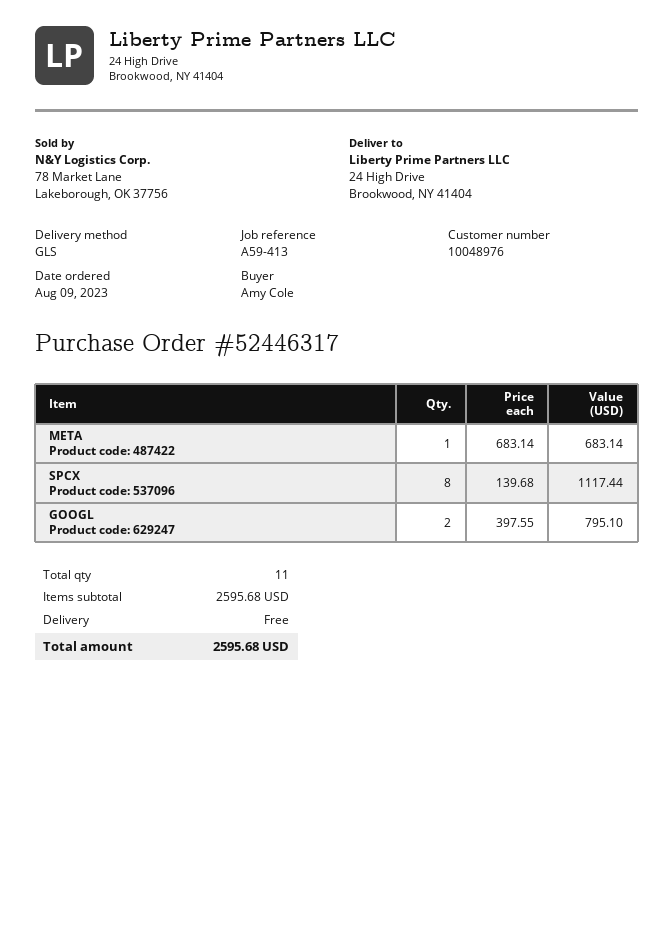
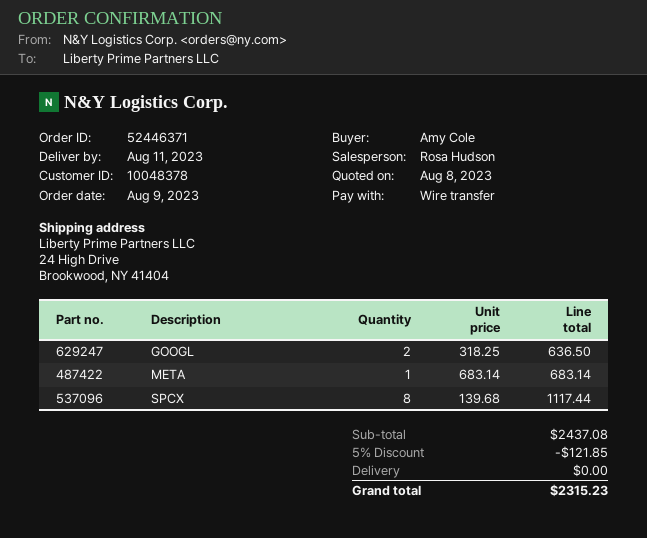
order number: 52446317 -> 52446371
customer number: 10048976 -> 10048378
GOOGL: 2 x 397.55 = 795.10 -> 2 x 318.25 = 636.50
subtotal: 2595.68 -> 2437.08
discount: none -> 5% = 121.85
total: 2595.68 -> 2315.23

# # #

• [REQUIRED WORK]:
Repeat the records exactly but leave out the images.

• [RESPONSE AREA]:
order number: 52446317 -> 52446371
customer number: 10048976 -> 10048378
GOOGL: 2 x 397.55 = 795.10 -> 2 x 318.25 = 636.50
subtotal: 2595.68 -> 2437.08
discount: none -> 5% = 121.85
total: 2595.68 -> 2315.23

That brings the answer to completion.